Then my mind is officially blown. I really thought all of my experiences where totally normal. Granted, getting turned down for this many jobs isn't normal, but I seriously didn't realize that my contracting experiences are totally abnormal either.

Here's a few recent experiences with contracting.

A program has an error. The client called the company that created the program and the company said "idk." It was obvious from the error that this was an encoding issue. A bit of quick search on the database isolated the problem, remove the offending character, and hooray, fixed.

****

Another one is some database with more than 250 tables. Each table has multiple PK candidates. For example, a table can have an id and a uuid. Another table can have an id ; natural id, and another table can have id ; uuid ; natural id; modified natural id; and so on and so forth.

There are no PKs, no unique constraints, no FKs, no enums, nothing. My project is to add tables and have my fields reference the initial tables. Of course, I can't add FKs and can't modify the core database.

****

Are you going to tell me this isn't typical either?

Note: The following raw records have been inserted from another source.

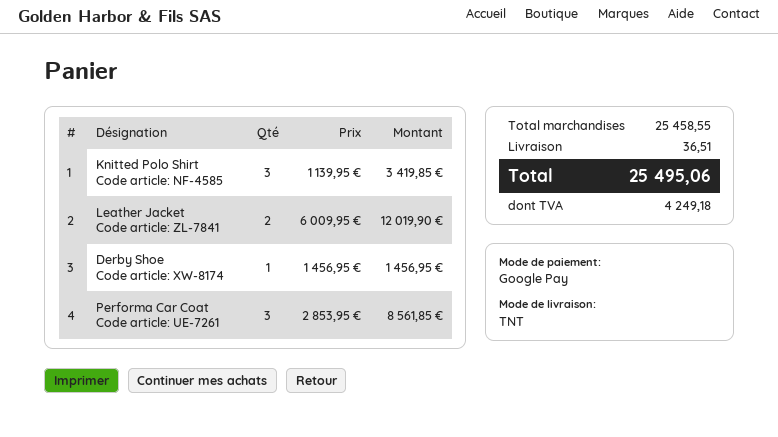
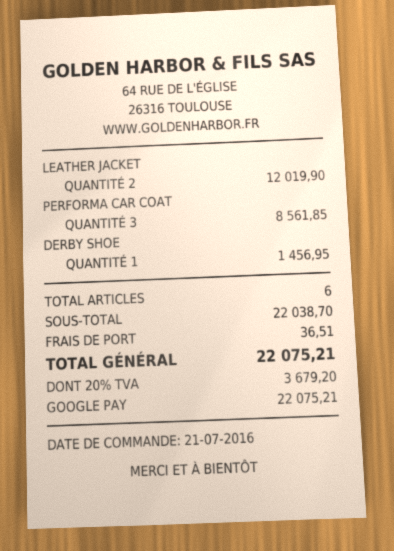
Knitted Polo Shirt: 3 for 3419.85 -> none
subtotal: 25458.55 -> 22038.70
tax: 4249.18 -> 3679.20
total: 25495.06 -> 22075.21

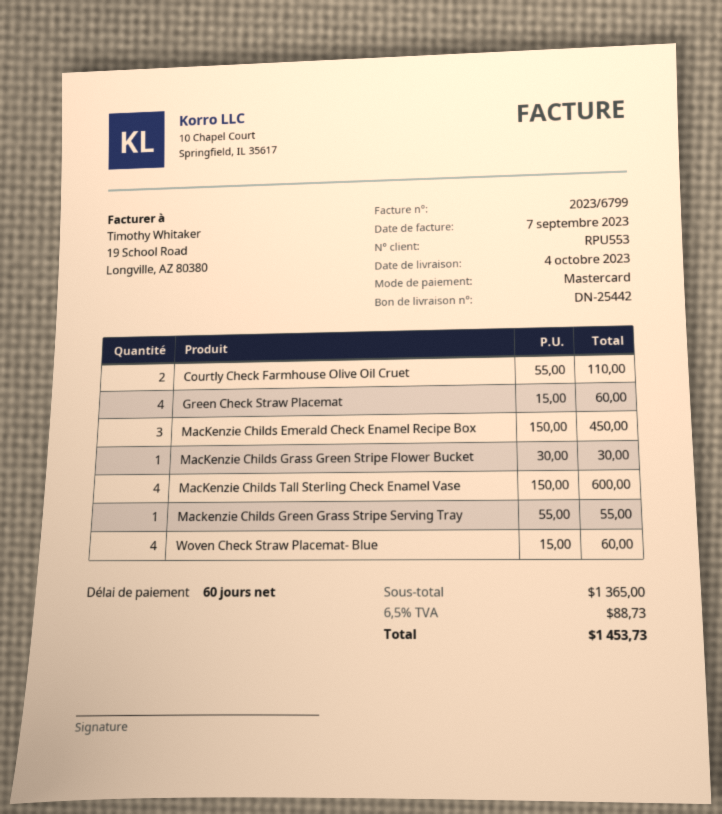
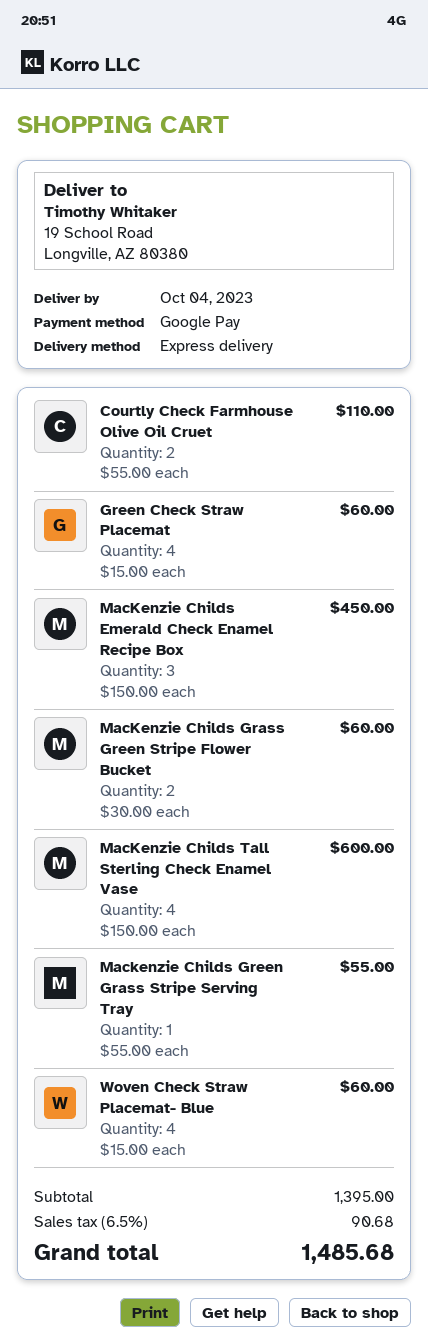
payment method: Mastercard -> Google Pay
MacKenzie Childs Grass Green Stripe Flower Bucket: 1 x 30.00 = 30.00 -> 2 x 30.00 = 60.00
subtotal: 1365.00 -> 1395.00
tax: 6.5% = 88.73 -> 6.5% = 90.68
total: 1453.73 -> 1485.68

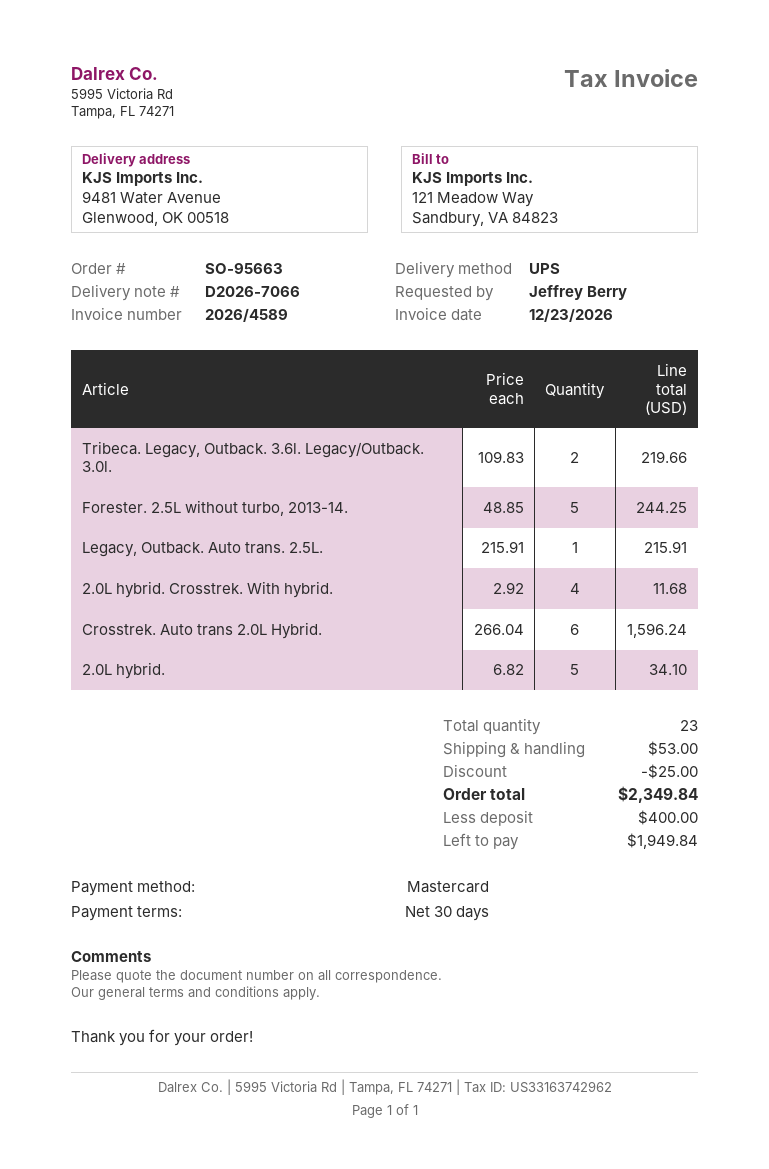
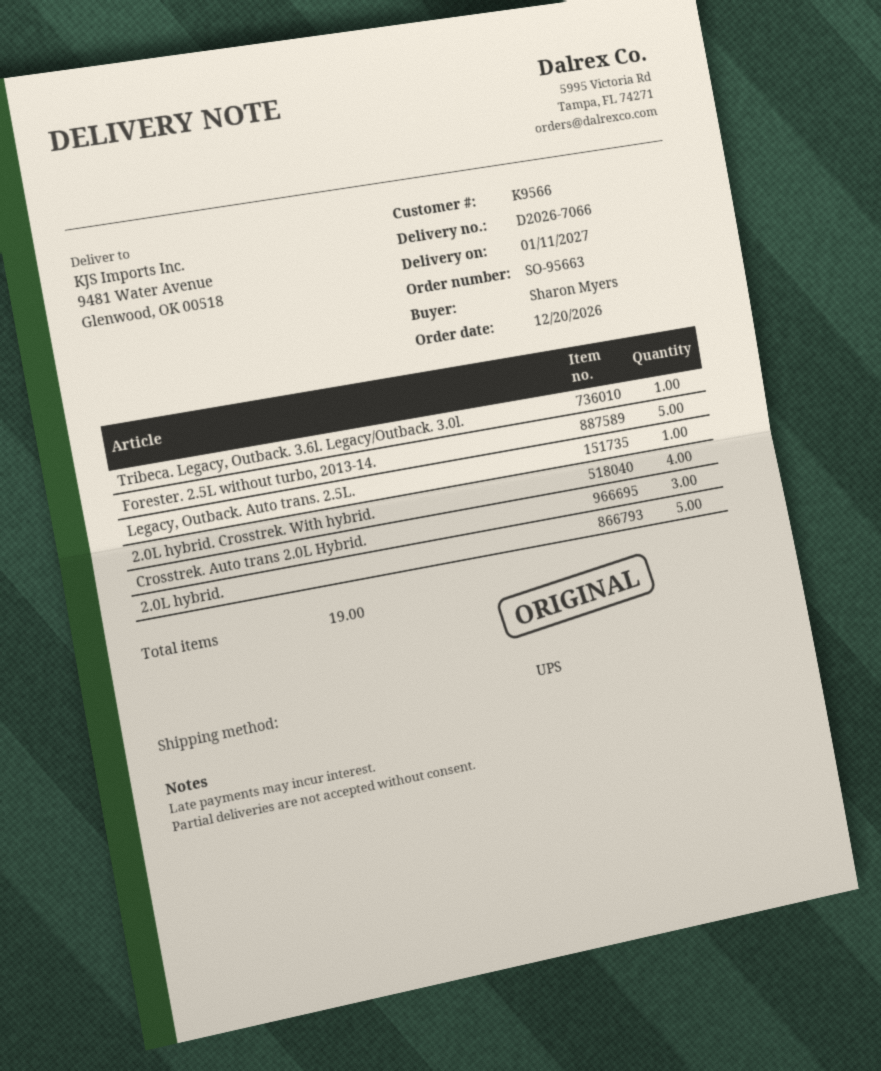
ordered by: Jeffrey Berry -> Sharon Myers
Tribeca. Legacy, Outback. 3.6l. Legacy/Outback. 3.0l.: 2 -> 1
Crosstrek. Auto trans 2.0L Hybrid.: 6 -> 3
total quantity: 23 -> 19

Isn't the entire point of contracting to do what the regular teams can't do, to unwind stuff they can't figure out? Fix their stuff and make the world a slightly better place?

I know it must look like I'm being purposely dense here, but I'm truly shocked. I feel like I somehow ended up on Square Earth and had no idea about it.

Don't get me wrong, I do enjoy working through these quagmires no one else can seem to get to the bottom of, and hey, the more crazy and difficult, the better.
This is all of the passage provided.